L'industrie automobile en France se porte... bien ou mal, selon le point de vue de chacun. La production sur le territoire français a augmenté en 2016, selon une longue étude publiée par la Direction générale des entreprises (DGE, ministère de l'Economie) : "La branche manufacturière française dont la production a le plus augmenté en 2016 est l'industrie automobile (+4,6% après +7,8% en 2015). Les constructeurs et équipementiers automobiles poursuivent leurs efforts de montée en gamme et bénéficient de la reprise du marché européen (...) La production automobile française croît à un rythme soutenu depuis le dernier point bas atteint au premier trimestre 2013 (+28,3% depuis cette période)" indique le compte-rendu de la DGE.

Il ne faut toutefois pas croire que l'industrie automobile française est en train d'atteindre des sommets. Simplement, elle récupère : "La construction automobile avait auparavant fortement décroché à partir du quatrième trimestre 2004 (-46,7% jusqu'au premier trimestre 2013) (...) Le recul de l'activité en France entre 2005 et 2013 reflète aussi la mise en oeuvre de stratégies de délocalisation de la production, qui ont été développées dans le but de réduire les coûts de production. Les pays d'Europe centrale et orientale contribuent ainsi fortement à la croissance de la production  automobile européenne depuis le milieu des années 2000" est-il encore expliqué.

Une production automobile en France qui augmente, mais pour des emplois directs plutôt orientés à la baisse. Le constat de la DGE est implacable : "Le nombre d'emplois salariés directs a diminué (...) notamment dans l'industrie automobile (-2,5% après -3,4% en 2015) malgré l'augmentation de la production. Le recul de l'emploi direct dans l'industrie est partiellement compensé par le recours accru à l'intérim (+7,5% en 2016)" constatent les auteurs, qui précisent quelques pages plus loin que "l'industrie automobile est l'un des secteurs où l'emploi salarié direct a le plus reculé en proportion depuis la fin de la crise économique et financière (-16,2% depuis 2010)."

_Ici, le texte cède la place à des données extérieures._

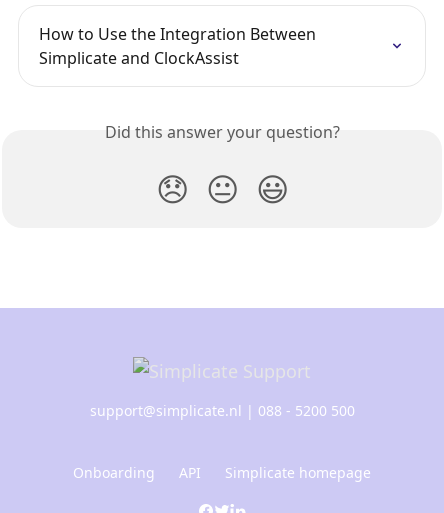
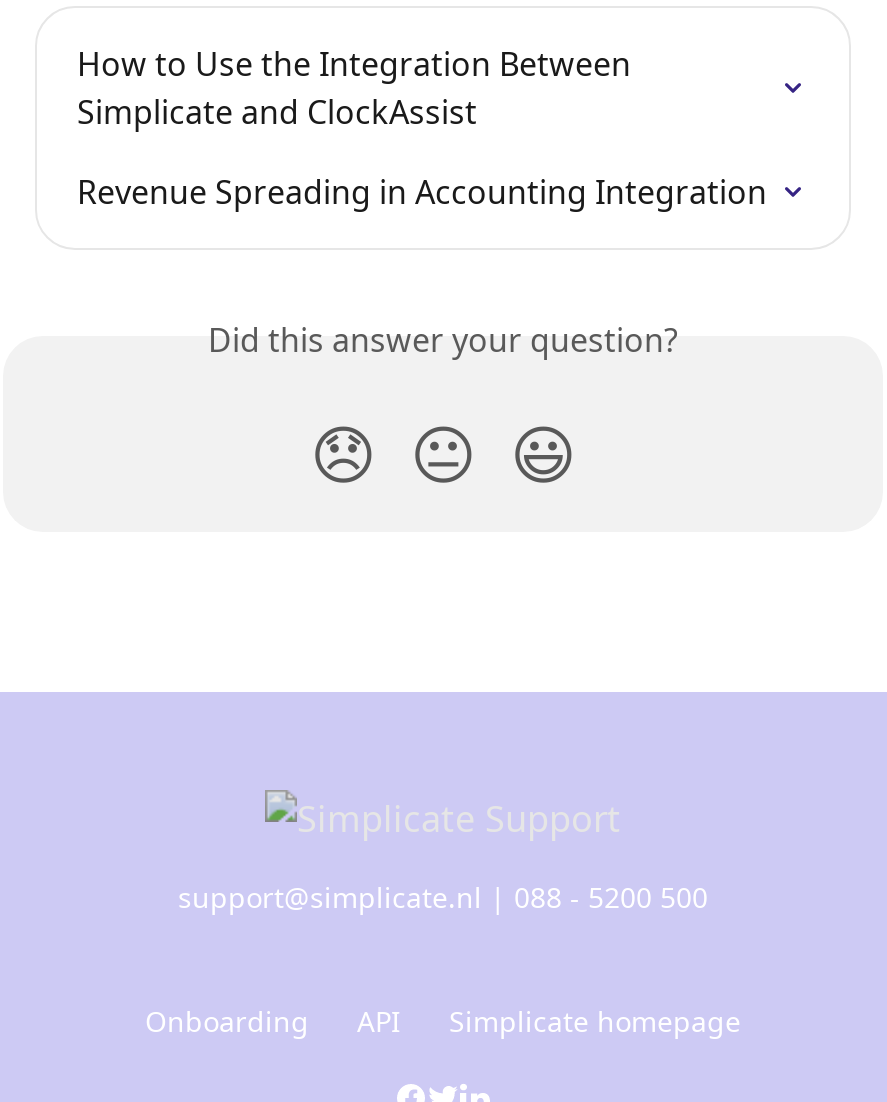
+ Revenue Spreading in Accounting Integration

Les marques qui fabriquent en France ont donc réalisé des gains de productivité. Ceux-ci n'ont toutefois pas suffi à rendre les autos tricolores toujours plus séduisantes sur les marchés internationaux : "Le déficit commercial de l'industrie automobile (-9,9 Md €) s'est aussi alourdi de 3,3 milliards sous l'effet d'une croissance plus rapide des importations (+10,5%) que des exportations (+4,4%)" note avec à propos la DGE.